▶
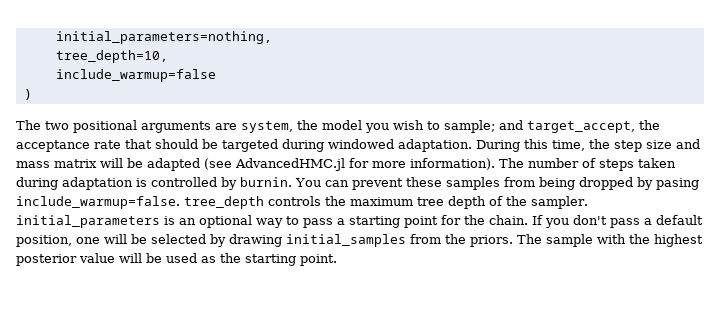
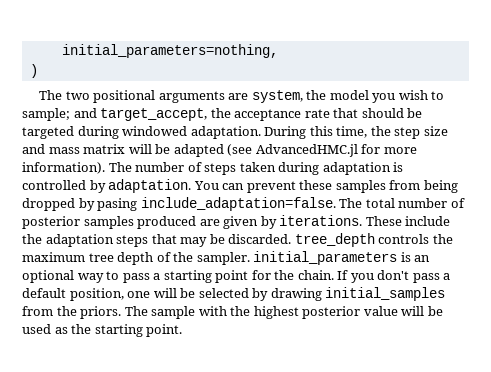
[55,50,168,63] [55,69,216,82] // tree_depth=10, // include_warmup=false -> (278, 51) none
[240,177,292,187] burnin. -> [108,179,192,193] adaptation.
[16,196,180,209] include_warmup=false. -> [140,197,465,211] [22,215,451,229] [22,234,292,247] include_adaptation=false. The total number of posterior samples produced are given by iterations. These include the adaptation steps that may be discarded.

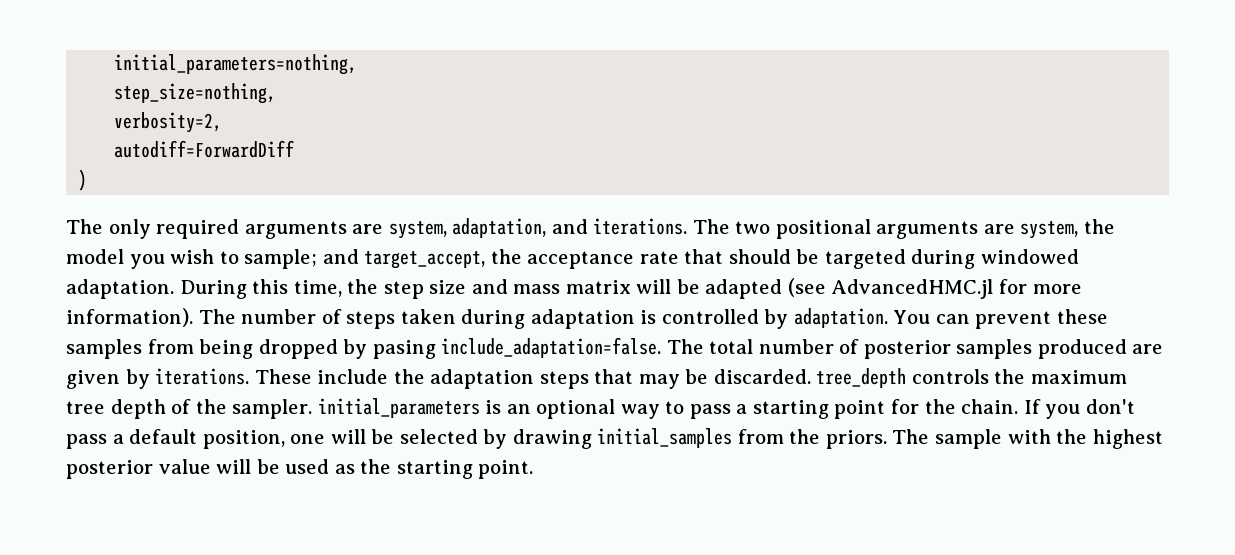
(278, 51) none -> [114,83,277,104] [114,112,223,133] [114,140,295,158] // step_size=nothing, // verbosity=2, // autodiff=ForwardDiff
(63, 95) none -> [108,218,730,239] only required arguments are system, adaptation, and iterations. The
◀
Work out how many lines of the listing contain the string "none". Please reply with the number only.

3